Epidemiological studies have established a clear relationship between breast cancer and obesity. Specifically, obesity and weight gain have been directly correlated to increased breast cancer risk and mortality [1, 2]. A large prospective study has defined an increased risk of mortality from breast cancer up to 2.12-fold for women with increased body mass index (BMI) compared to normal weight individuals .
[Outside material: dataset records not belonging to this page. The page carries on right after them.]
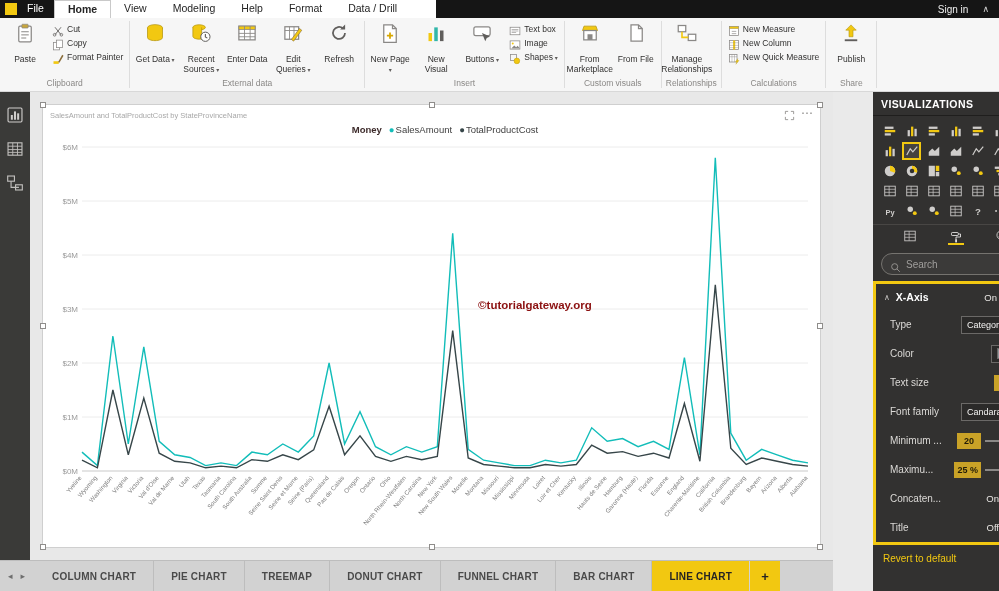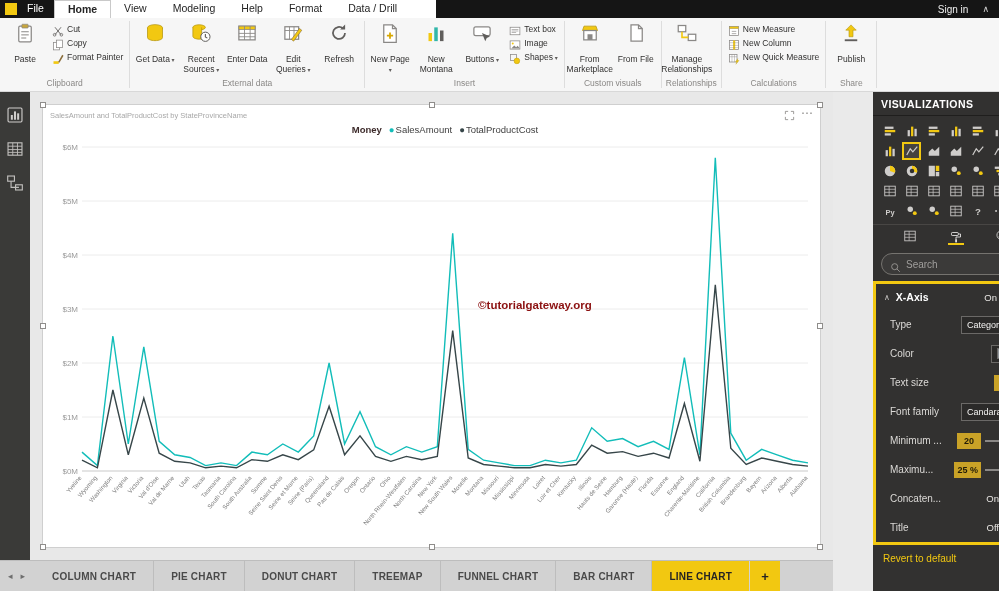--- a/index.html
+++ b/index.html
@@ -213,21 +213,21 @@
                 <path d="M5.5 10h5M8 7.5v5" stroke="#d8a800" stroke-width="1.4"></path>
               </svg></span>
             <span class="rlbl">New Page<span class="caret"> ▾</span></span>
           </div>
           <div class="rbtn-lg">
             <span class="ric"><svg viewBox="0 0 16 16" width="100%" height="100%">
                 <rect x="2" y="8" width="2.8" height="6.5" fill="#F2C811"></rect>
                 <rect x="6.6" y="3.5" width="2.8" height="11" fill="#31b6a9"></rect>
                 <rect x="11.2" y="6" width="2.8" height="8.5" fill="#605e5c"></rect>
               </svg></span>
-            <span class="rlbl">New Montana</span>
+            <span class="rlbl">New Visual</span>
           </div>
           <div class="rbtn-lg">
             <span class="ric"><svg viewBox="0 0 16 16" width="100%" height="100%">
                 <rect x="1.5" y="3" width="13" height="7" rx="1.5" fill="#fff" stroke="#8a8886"></rect>
                 <path d="M8 8l2.6 6.5 1.2-2.6 2.6-1.2z" fill="#605e5c"></path>
               </svg></span>
             <span class="rlbl">Buttons<span class="caret"> ▾</span></span>
           </div>
           <div class="rcol">
             <div class="rbtn-sm">
@@ -786,22 +786,22 @@
   </div>
 
   <div class="bottombar">
     <div class="nav-arrows">
       <span>◂</span>
       <span>▸</span>
     </div>
     <div id="page-tabs" style="display:flex; align-items:stretch;">
         <span class="ptab">COLUMN CHART</span>
         <span class="ptab">PIE CHART</span>
+        <span class="ptab">TREEMAP</span>
         <span class="ptab">DONUT CHART</span>
-        <span class="ptab">TREEMAP</span>
         <span class="ptab">FUNNEL CHART</span>
         <span class="ptab">BAR CHART</span>
         <span class="ptab active">LINE CHART</span>
         <span class="addtab">+</span>
       </div>
   </div>
 
 </div>
 
 </body></html>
The relationship between excess dietary fuel intake and cancer has been modeled in a number of transplant and endogenous cancer animal models. In a review by Freedman et al., it was highlighted that higher caloric intake was sufficient to significantly increase the development of mammary tumors in rats and mice . More recently, diet-induced obesity has been shown to promote the incidence of mammary tumor development in the MMTV-neu model of breast cancer . However, few studies have directly evaluated primary mammary tumor growth and metastasis in conjunction with increased caloric intake.
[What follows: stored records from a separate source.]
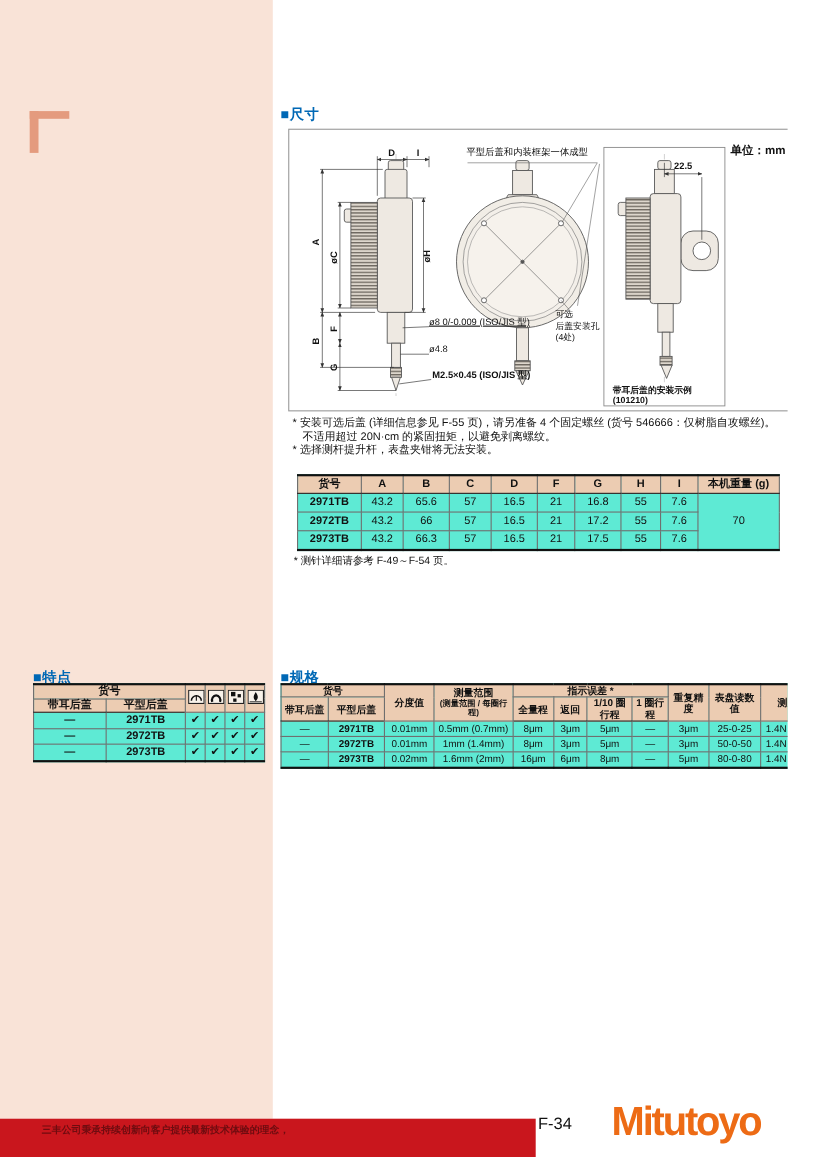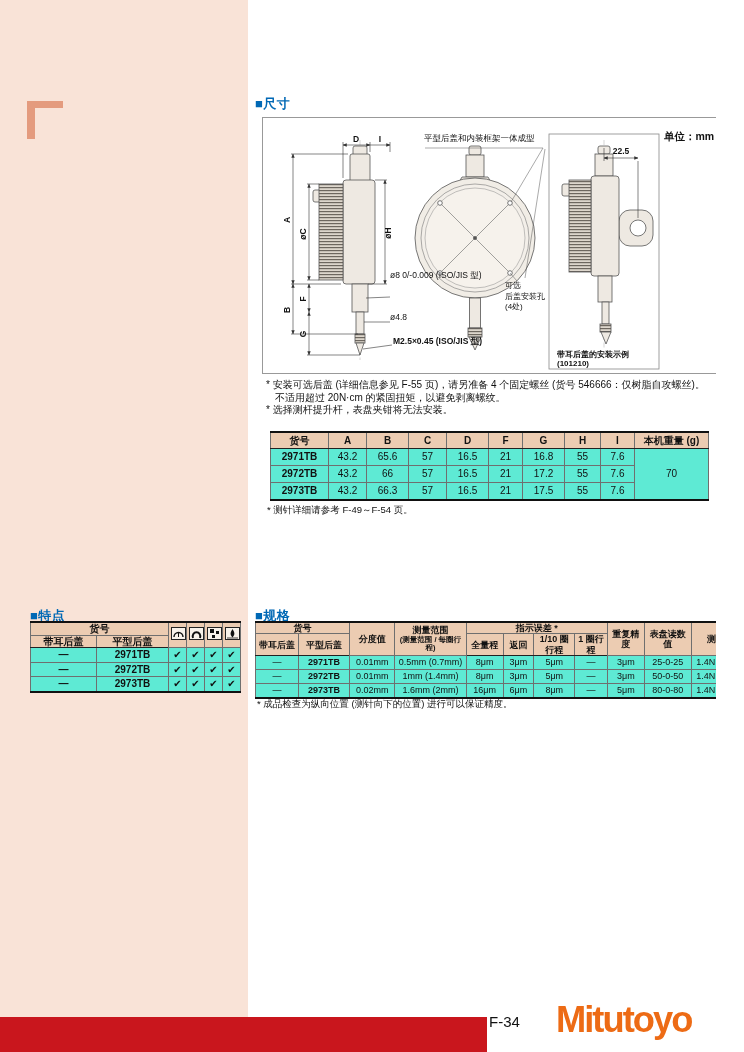--- a/index.html
+++ b/index.html
@@ -163,21 +163,21 @@
     </g>
     <g stroke="#333" stroke-width="0.6" fill="none">
       <line x1="341" y1="30" x2="341" y2="43"></line>
         <line x1="375" y1="43" x2="375" y2="100"></line>
       <line x1="341" y1="40" x2="375" y2="40" marker-start="url(#ar)" marker-end="url(#ar)"></line>
     </g>
     <text x="358" y="36" font-size="8.5" font-weight="bold" fill="#111" text-anchor="middle">22.5</text>
   </svg>
 
   <div class="abs dnote" style="left:424px;top:133px;text-align:center;">平型后盖和内装框架一体成型</div>
-  <div class="abs dnote" style="left:390px;top:270px;">ø8 0/-0.009 (ISO/JIS 型)</div>
+  <div class="abs dnote" style="left:390px;top:287px;text-decoration:underline;">ø8 0/-0.009 (ISO/JIS 型)</div>
   <div class="abs dnote" style="left:390px;top:312px;">ø4.8</div>
   <div class="abs dnote" style="left:393px;top:336px;font-weight:bold;">M2.5×0.45 (ISO/JIS 型)</div>
   <div class="abs dnote-s" style="left:505px;top:280px;">可选</div>
   <div class="abs dnote-s" style="left:505px;top:291px;">后盖安装孔</div>
   <div class="abs dnote-s" style="left:505px;top:301px;">(4处)</div>
   <div class="abs dnote-s" style="left:557px;top:349px;font-weight:bold;">带耳后盖的安装示例</div>
   <div class="abs dnote-s" style="left:557px;top:359px;font-weight:bold;text-align:center;">(101210)</div>
 
   <div class="abs note" style="left:266px;top:379px;width:470px;">
     <div>* 安装可选后盖 (详细信息参见 F-55 页)，请另准备 4 个固定螺丝 (货号 546666：仅树脂自攻螺丝)。</div>
@@ -398,25 +398,25 @@
         <td>16μm</td>
         <td>6μm</td>
         <td>8μm</td>
         <td>—</td>
         <td>5μm</td>
         <td>80-0-80</td>
         <td>1.4N 以下</td>
       </tr>
     </tbody>
   </table>
-  <div class="abs fnote" style="left:257px;top:698px;">* 成品检查为纵向位置 (测针向下的位置) 进行可以保证精度。</div>
 
   <div class="abs ftab">
     <span>F</span>
   </div>
 
   <div class="abs redbar"></div>
   <div class="abs redbar-text">
+    <div>三丰公司秉承持续创新向客户提供最新技术体验的理念，</div>
   </div>
   <div class="abs pageno">F-34</div>
   <div class="abs logo">Mitutoyo</div>
 
 </div>
 
 </body></html>

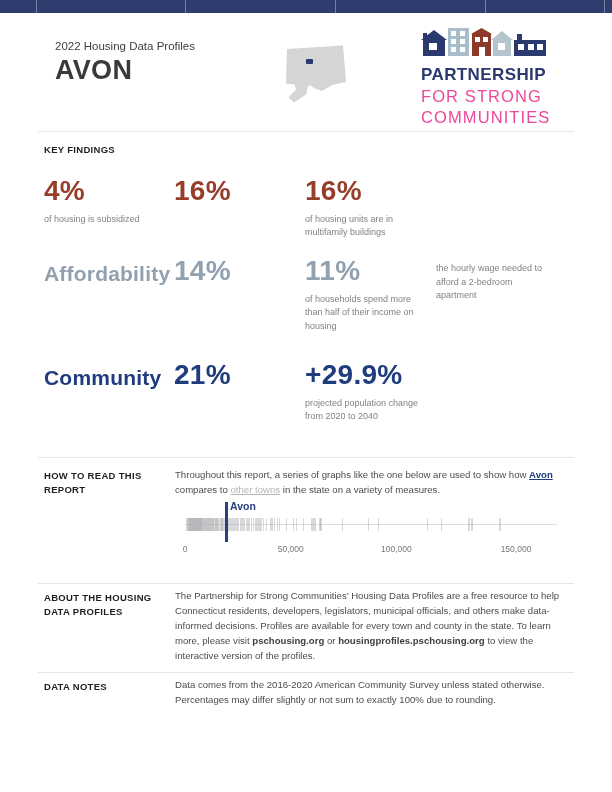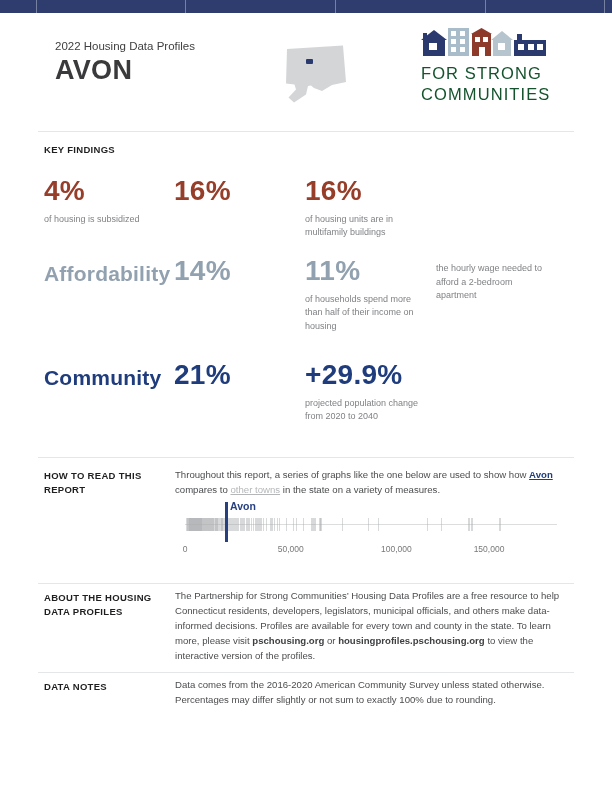--- a/index.html
+++ b/index.html
@@ -8,21 +8,21 @@
     font-family:"Liberation Sans", sans-serif;color:#232323;overflow:hidden;
   }
   .topbar{position:absolute;left:0;top:0;width:612px;height:13px;background:#2e3c6e;}
   .topbar .seg-divider{position:absolute;top:0;width:1px;height:13px;background:rgba(255,255,255,0.35);}
   .header-title{position:absolute;left:55px;top:40px;}
   .header-title .small{font-size:11.5px;color:#404042;}
   .header-title .town{font-size:27px;font-weight:700;color:#3a3a3c;margin-top:3px;letter-spacing:0.3px;}
   .ct-map{position:absolute;left:281px;top:44px;}
   .logo{position:absolute;left:421px;top:26px;width:128px;}
   .logo .l1{font-size:17px;font-weight:700;color:#2b3a6e;letter-spacing:0.4px;margin-top:3px;}
-  .logo .l2,.logo .l3{font-size:16.5px;font-weight:400;color:#14532d;letter-spacing:1.1px;margin-top:2px;}
+  .logo .l2,.logo .l3{font-size:16.5px;font-weight:400;color:#ec4899;letter-spacing:1.1px;margin-top:2px;}
   .rule{position:absolute;left:38px;width:536px;height:1px;background:#e5e6e7;}
   .sec-head{position:absolute;left:44px;font-size:9.5px;font-weight:700;color:#1f1f21;letter-spacing:0.3px;line-height:1.45;width:122px;}
   .kf-row{position:absolute;left:44px;width:531px;display:grid;grid-template-columns:130px 131px 131px 139px;}
   .kf-label{font-size:21px;font-weight:700;margin-top:6px;letter-spacing:0.2px;}
   .stat .val{font-size:28px;font-weight:700;letter-spacing:0.3px;line-height:1.1;}
   .stat .desc{font-size:9px;color:#808285;line-height:1.5;margin-top:6px;width:114px;}
   .para{position:absolute;left:175px;width:402px;font-size:9.6px;color:#4c4d4f;line-height:1.56;}
   .para b{color:#3f4042;}
   .avon-link{color:#1f3c7d;font-weight:700;text-decoration:underline;cursor:pointer;}
   .other-link{color:#b4b6b8;text-decoration:underline;cursor:pointer;}
@@ -74,20 +74,21 @@
     <rect x="58" y="21" width="6" height="9" fill="#ffffff"></rect>
     <polygon points="70,14 81,5 92,14" fill="#b6c4ce"></polygon>
     <rect x="72" y="14" width="18" height="16" fill="#b6c4ce"></rect>
     <rect x="77" y="17" width="7" height="7" fill="#ffffff"></rect>
     <rect x="96" y="8" width="5" height="6" fill="#2b3a6e"></rect>
     <rect x="93" y="14" width="32" height="16" fill="#2b3a6e"></rect>
     <rect x="97" y="18" width="6" height="6" fill="#ffffff"></rect>
       <rect x="107" y="18" width="6" height="6" fill="#ffffff"></rect>
       <rect x="116" y="18" width="6" height="6" fill="#ffffff"></rect>
   </svg>
+  <div class="l1">PARTNERSHIP</div>
   <div class="l2">FOR STRONG</div>
   <div class="l3">COMMUNITIES</div>
 </div>
 
 <div class="rule" style="top:131px"></div>
 
 <div class="sec-head" style="top:143px;width:200px">KEY FINDINGS</div>
 
 <div class="kf-row" style="top: 176px; color: rgb(150, 62, 42);">
   <div class="stat">
@@ -252,21 +253,21 @@
       <div class="tick" style="left: 255.75px;"></div>
       <div class="tick" style="left: 283.227px;"></div>
       <div class="tick" style="left: 286.398px;"></div>
       <div class="tick" style="left: 314.298px;"></div>
     </div>
   <div class="marker" style="left: 39.9477px;"></div>
   <div class="marker-label" style="left: 44.9477px;">Avon</div>
   <span class="xlab" style="left: 0px;">0</span>
   <span class="xlab" style="left: 105.682px;">50,000</span>
   <span class="xlab" style="left: 211.364px;">100,000</span>
-  <span class="xlab" style="left: 304px;">150,000</span>
+  <span class="xlab" style="left: 331px;">150,000</span>
 </div>
 
 <div class="rule" style="top:583px"></div>
 
 <div class="sec-head" style="top:591px">ABOUT THE HOUSING DATA PROFILES</div>
 <div class="para" style="top:589px">
   <span>The Partnership for Strong Communities’ Housing Data Profiles are a free resource to help Connecticut residents, developers, legislators, municipal officials, and others make data-informed decisions. Profiles are available for every town and county in the state. To learn more, please visit </span><b>pschousing.org</b><span> or </span><b>housingprofiles.pschousing.org</b><span> to view the interactive version of the profiles.</span>
 </div>
 
 <div class="rule" style="top:672px"></div>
Caloric restriction has been demonstrated to be an effective method to decrease cancer incidence and tumor growth including mammary tumors (reviewed by ). While a number of studies have demonstrated reduced mammary tumorigenesis associated with caloric restriction or dietary energy restriction, few have investigated dietary energy restriction as a direct treatment for primary or metastatic breast cancer. However, models of primary prostate and brain tumor growth have shown to be effectively suppressed with dietary restriction [7, 8].
A number of therapeutic compounds have been investigated to replace direct modulation of caloric or energy intake, collectively termed caloric restriction mimetics (CRM) . One compound suggested to be a useful CRM candidate is metformin. Metformin (1,1-dimethylbiguinide hydrochloride) is a drug used as a first-line treatment for type-2 diabetes , where it acts by increasing insulin sensitivity. Increased insulin signaling results in reduced insulin levels, reduced hepatic gluconeogenesis and increased glucose uptake by muscle . Epidemiological studies have revealed that metformin therapy decreased cancer incidence and the risk of cancer-related mortality in diabetics when compared to those treated with sulfonylureas or other therapies [12, 13].
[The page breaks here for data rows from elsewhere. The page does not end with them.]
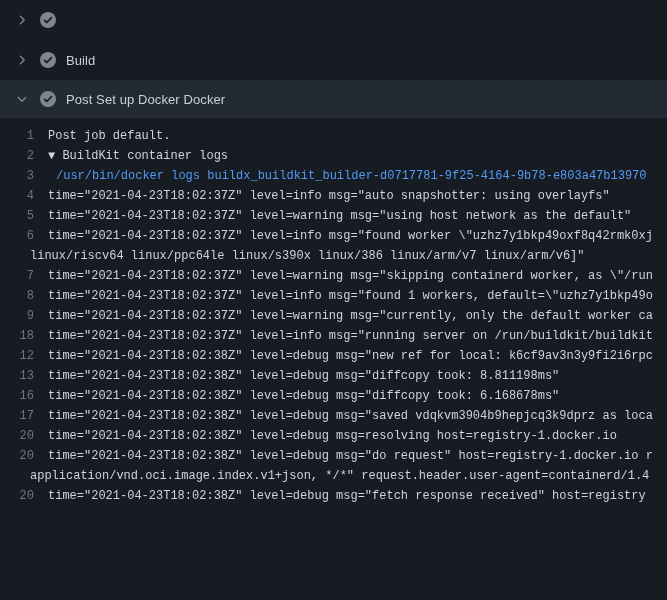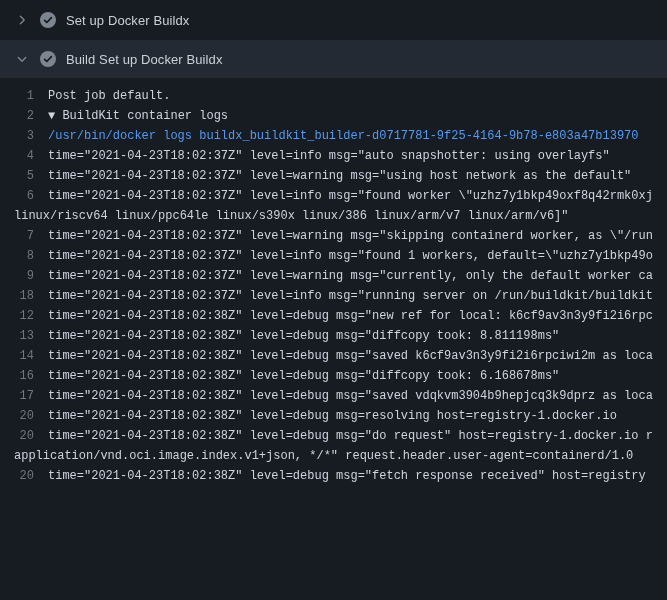--- a/index.html
+++ b/index.html
@@ -27,60 +27,73 @@
   .step .label { margin-left:10px; font-size:13px; letter-spacing:.1px; }
 
   
   .log { padding-top:8px; width:667px; overflow:hidden;
          font-family:"Liberation Mono","DejaVu Sans Mono",monospace;
          font-size:12px; line-height:20px; color: var(--text, #cdd5df); }
   .line { display:flex; height:20px; overflow:hidden; }
   .num { flex:0 0 48px; text-align:right; padding-right:14px;
          color: var(--muted, #6e7681); user-select:none; cursor:pointer; }
   .txt { white-space:pre; flex:1 1 auto; overflow:hidden; }
-  .line.command .txt { color: var(--command, #539bf5); }
+  .line.command .txt { color: var(--command, #539bf5); margin-left: 8px; }
   .line.wrap .num { visibility:hidden; flex:0 0 0px; padding:0; }
-  .line.wrap .txt { padding-left:14px; }
+  .line.wrap .txt { padding-left:30px; }
   .marker { cursor:pointer; }
 </style>
 </head>
 <body>
 
 <div class="pane">
   <div id="steps">
   <div class="step">
     <span class="chev">
       <svg width="14" height="14" viewBox="0 0 16 16">
         <path d="M6.2 3.8l4.3 4.2-4.3 4.2" fill="none" stroke="currentColor" stroke-width="1.6" stroke-linecap="round" stroke-linejoin="round"></path>
       </svg>
     </span>
     <span class="check">
       <svg width="16" height="16" viewBox="0 0 16 16">
         <circle cx="8" cy="8" r="8" fill="#7d8590"></circle>
         <path d="M4.6 8.3l2.2 2.2 4.6-4.8" fill="none" stroke="#171b22" stroke-width="1.7" stroke-linecap="round" stroke-linejoin="round"></path>
       </svg>
     </span>
-    <span class="label">Set up Docker Buildx</span>
   </div>
 
+  <div class="step">
+    <span class="chev">
+      <svg width="14" height="14" viewBox="0 0 16 16">
+        <path d="M6.2 3.8l4.3 4.2-4.3 4.2" fill="none" stroke="currentColor" stroke-width="1.6" stroke-linecap="round" stroke-linejoin="round"></path>
+      </svg>
+    </span>
+    <span class="check">
+      <svg width="16" height="16" viewBox="0 0 16 16">
+        <circle cx="8" cy="8" r="8" fill="#7d8590"></circle>
+        <path d="M4.6 8.3l2.2 2.2 4.6-4.8" fill="none" stroke="#171b22" stroke-width="1.7" stroke-linecap="round" stroke-linejoin="round"></path>
+      </svg>
+    </span>
+    <span class="label">Build</span>
+  </div>
 
 
   <div class="step expanded">
     <span class="chev">
       <svg width="14" height="14" viewBox="0 0 16 16">
         <path d="M6.2 3.8l4.3 4.2-4.3 4.2" fill="none" stroke="currentColor" stroke-width="1.6" stroke-linecap="round" stroke-linejoin="round"></path>
       </svg>
     </span>
     <span class="check">
       <svg width="16" height="16" viewBox="0 0 16 16">
         <circle cx="8" cy="8" r="8" fill="#7d8590"></circle>
         <path d="M4.6 8.3l2.2 2.2 4.6-4.8" fill="none" stroke="#171b22" stroke-width="1.7" stroke-linecap="round" stroke-linejoin="round"></path>
       </svg>
     </span>
-    <span class="label">Build Set up Docker Buildx</span>
+    <span class="label">Post Set up Docker Docker</span>
   </div>
 </div>
   <div id="log" class="log">
   <div class="line normal">
     <span class="num">1</span>
     <span class="txt">Post job default.</span>
   </div>
 
   <div class="line group">
     <span class="num">2</span>
@@ -136,24 +149,20 @@
   <div class="line normal">
     <span class="num">12</span>
     <span class="txt">time="2021-04-23T18:02:38Z" level=debug msg="new ref for local: k6cf9av3n3y9fi2i6rpc</span>
   </div>
 
   <div class="line normal">
     <span class="num">13</span>
     <span class="txt">time="2021-04-23T18:02:38Z" level=debug msg="diffcopy took: 8.811198ms"</span>
   </div>
 
-  <div class="line normal">
-    <span class="num">14</span>
-    <span class="txt">time="2021-04-23T18:02:38Z" level=debug msg="saved k6cf9av3n3y9fi2i6rpciwi2m as loca</span>
-  </div>
 
 
   <div class="line normal">
     <span class="num">16</span>
     <span class="txt">time="2021-04-23T18:02:38Z" level=debug msg="diffcopy took: 6.168678ms"</span>
   </div>
 
   <div class="line normal">
     <span class="num">17</span>
     <span class="txt">time="2021-04-23T18:02:38Z" level=debug msg="saved vdqkvm3904b9hepjcq3k9dprz as loca</span>
@@ -164,21 +173,21 @@
     <span class="txt">time="2021-04-23T18:02:38Z" level=debug msg=resolving host=registry-1.docker.io</span>
   </div>
 
   <div class="line normal">
     <span class="num">20</span>
     <span class="txt">time="2021-04-23T18:02:38Z" level=debug msg="do request" host=registry-1.docker.io r</span>
   </div>
 
   <div class="line wrap">
     <span class="num"></span>
-    <span class="txt">application/vnd.oci.image.index.v1+json, */*" request.header.user-agent=containerd/1.0</span>
+    <span class="txt">application/vnd.oci.image.index.v1+json, */*" request.header.user-agent=containerd/1.4</span>
   </div>
 
   <div class="line normal">
     <span class="num">20</span>
     <span class="txt">time="2021-04-23T18:02:38Z" level=debug msg="fetch response received" host=registry</span>
   </div>
 </div>
 </div>
 
 </body></html>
Metformin has been shown to significantly repress the growth of a number of cancer cell lines including breast cancer cell lines in vitro [14–17]. Systemic treatment with metformin in pre-clinical animal models has also demonstrated some benefit, such as the repression of pancreatic cancer progression in hamsters and the decrease of Her-2/neu and ApcMin/+ driven tumorigenesis in mice [18, 19]. Treatment with metformin effectively repressed xenograft tumor models including, LNCap prostate and p53-deficient colon cancer and was able to attenuate the increases in Lewis Lung Carcinoma growth promoted by a high energy diet [16, 20]. Interestingly, using a triple negative human breast tumor xenograft model with a standard diet, systemic metformin treatment resulted in increased tumor size primarily mediated through increased angiogenesis . Finally, Hirsch et al. recently reported that while metformin alone has a minimal effect in a human model of breast tumor growth in vivo, the combination of metformin and doxorubicin treatment represses tumor growth to near elimination . Interestingly, this report also demonstrates that metformin may be selectively targeting cancer stem cells within these tumors, suggesting that combination therapy with metformin may significantly reduce tumor burden and prolong remission.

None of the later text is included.